Many patients with neuromodulation devices or presenting for device placement are also on a ketogenic diet, which consists of high fat, low carbohydrate, and moderate protein intake to cause ketosis. A ketogenic diet can reduce seizure frequency across various pediatric epilepsy and seizure syndromes [31,32,33]. Adherence to the continued ketotic state by limiting glucose-containing fluids and medications is important during the perioperative period for continued seizure suppression. Close collaboration with a pharmacy to coordinate non-glucose-containing fluids and medications as well as frequent glucose monitoring perioperatively is recommended by the authors [30,33].

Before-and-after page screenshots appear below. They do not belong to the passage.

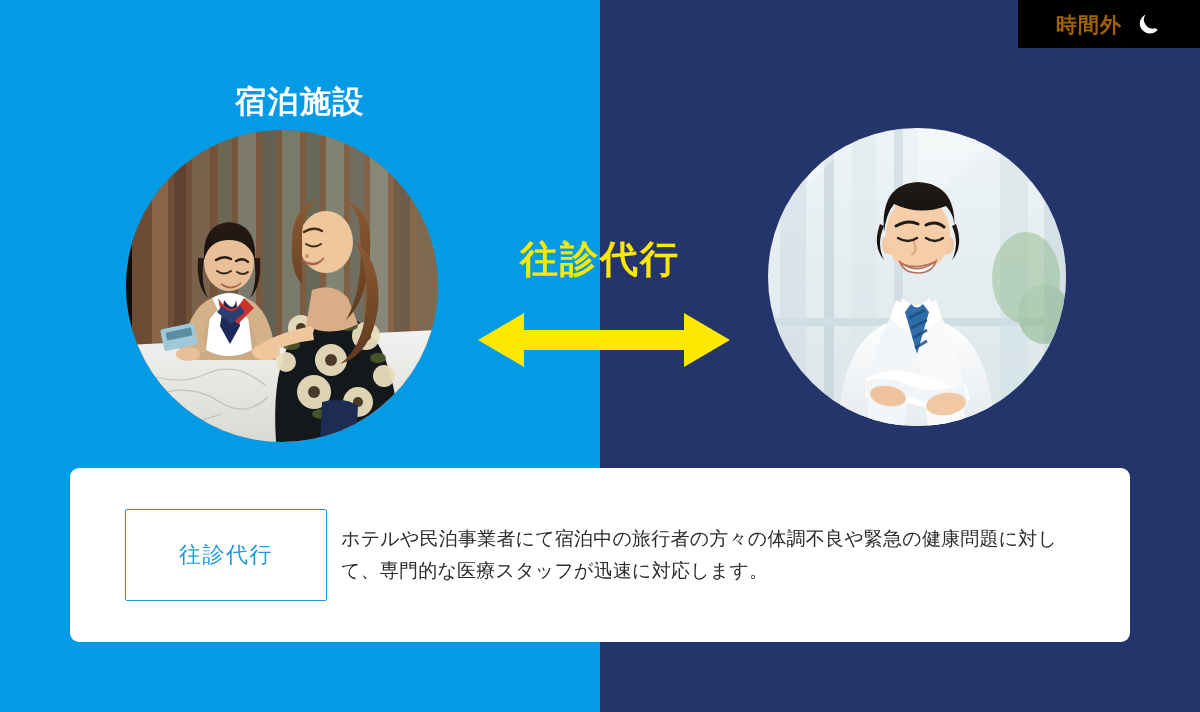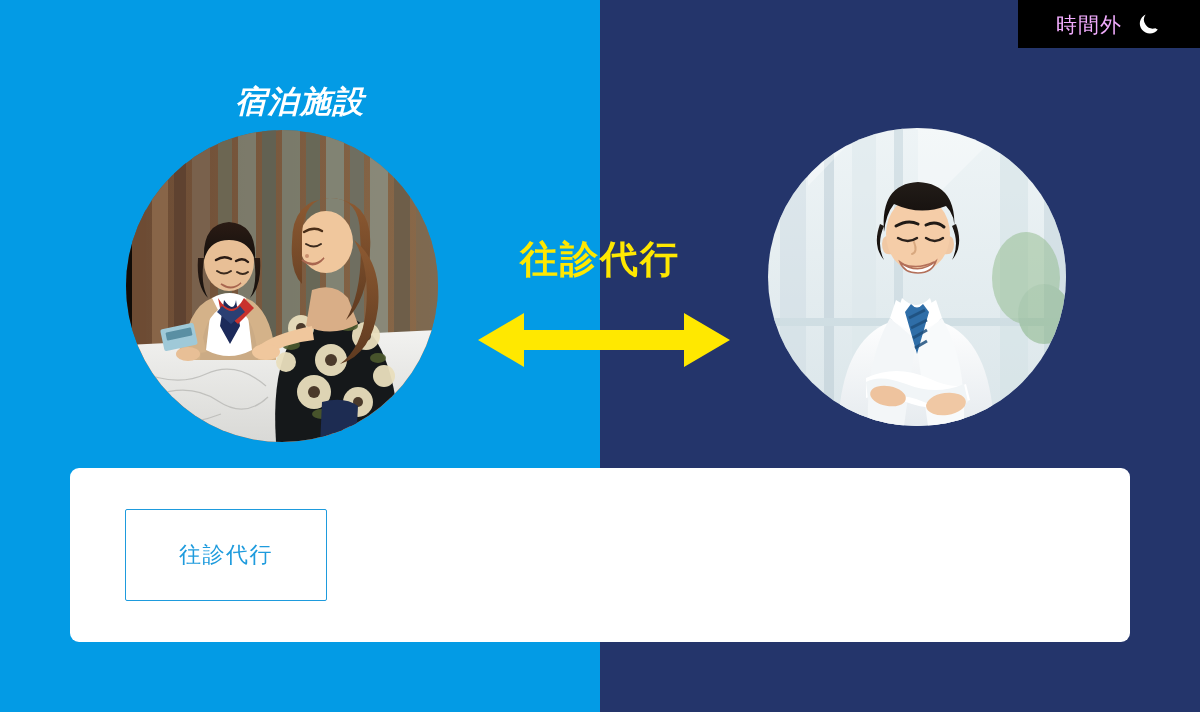--- a/index.html
+++ b/index.html
@@ -14,30 +14,30 @@
   .bg-left{position:absolute;left:0;top:0;width:600px;height:712px;background:#039BE5;}
   .bg-right{position:absolute;left:600px;top:0;width:600px;height:712px;background:#24356B;}
 
   
   .badge{
     position:absolute;right:0;top:0;width:182px;height:48px;
     background:#000000;display:flex;align-items:center;justify-content:center;gap:14px;
     z-index:8;
   }
   .badge-label{
-    color:#f0abfc;font-size:21px;font-weight:normal;letter-spacing:1px;line-height:1;
+    color:#a16207;font-size:21px;font-weight:bold;letter-spacing:1px;line-height:1;
   }
   .moon{position:relative;width:26px;height:26px;}
   .moon svg{display:block;}
 
   
   .col-title{
     position:absolute;top:80px;height:44px;line-height:44px;
     color:#ffffff;font-weight:bold;font-size:31px;letter-spacing:1.5px;
-    text-align:center;z-index:5;white-space:nowrap;font-style:italic;
+    text-align:center;z-index:5;white-space:nowrap;
   }
   .col-title.left{left:0;width:600px;}
   .col-title.right{left:600px;width:600px;}
 
   
   .photo{
     position:absolute;border-radius:50%;overflow:hidden;z-index:4;
   }
   .photo.left{left:126px;top:130px;width:312px;height:312px;}
   .photo.right{left:768px;top:128px;width:298px;height:298px;}
@@ -280,15 +280,16 @@
   <div class="arrow">
     <svg viewBox="0 0 268 70" width="268" height="70" aria-hidden="true">
       <path d="M8 35 L54 8 L54 25 L214 25 L214 8 L260 35 L214 62 L214 45 L54 45 L54 62 Z" fill="#FFE800"></path>
     </svg>
   </div>
 
   <div class="card">
     <div class="tagbox">
       <span class="tagbox-label">往診代行</span>
     </div>
+    <div class="card-body">ホテルや民泊事業者にて宿泊中の旅行者の方々の体調不良や緊急の健康問題に対して、専門的な医療スタッフが迅速に対応します。</div>
   </div>
 
 </div>
 
 </body></html>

5. Intraoperative Management for Device Placement

Given the uniqueness of pediatric physiology and pathophysiology, as well as the specialty training required for these specific procedures performed by neurosurgeons, these cases will likely be performed at pediatric tertiary or quaternary teaching hospitals by pediatric-trained neurosurgeons and pediatric-trained anesthesiologists. Therefore, pediatric anesthesiologists will have several considerations when providing anesthesia to this patient and surgical population.
Due to concurrent antiseizure medication use in this patient population and the metabolism of anesthetic agents via cytochrome p450 enzyme induction, many anesthetic medications require higher doses in the perioperative period. Higher doses of narcotics may be needed in response to noxious stimuli. Higher doses of neuromuscular blockade medications, such as rocuronium, may be needed to ensure adequate muscle relaxation throughout the operation. Conversely, antiseizure medications may act on GABAergic or other inhibitory mechanisms that produce a synergistic effect with propofol, therefore decreasing hypnotic anesthetic requirements [33]. Careful vigilance of potential responses to noxious stimuli as well as quantitative neuromuscular monitoring of the train-of-four ratio should be used.
Many anesthetic agents used in practice today can affect seizure threshold. Nitrous oxide has been shown to potentially provoke seizures in animals; however, this has not necessarily been shown in humans. Sevoflurane has been shown to create seizure-like activity at concentrations of 1.5–2 MAC in healthy adults [34], and intraoperative electrocorticograms have shown increased interictal spikes with 1.5 MAC sevoflurane in a case series of 13 adults with DRE [35]. Equivalent levels of sevoflurane are commonly used for inhalational induction in pediatric anesthesia. Although no definitive link has been established for this level of sevoflurane and clinical seizures, observational studies have shown increases in spike-and-wave discharges in epileptogenic regions with 1.5–2 MAC sevoflurane in pediatric patients undergoing intraoperative electrocorticography [36,37]. On the other hand, isoflurane has shown anti-convulsant properties and has been used in an intensive care setting to treat patients with severe refractory status epilepticus [33,38]. Meperidine, an opioid commonly used perioperatively to treat shivering from anesthesia, has concern for myoclonus and tonic–clonic seizure activity. The FDA drug label for meperidine warns that it may increase the risk of seizure in patients with or without a pre-existing seizure disorder, and that prolonged use may do so due to accumulation of its metabolite normeperidine [39]. Benzodiazepines are used to treat seizures and are commonly used in the perioperative period. Providing benzodiazepines as anxiolysis at the beginning of a case can potentially prevent a seizure from occurring intraoperatively. Intravenous anesthetic agents such as barbiturates and ketamine are used clinically as anticonvulsants, but also seem to be excitatory at lower doses in animal studies [40,41].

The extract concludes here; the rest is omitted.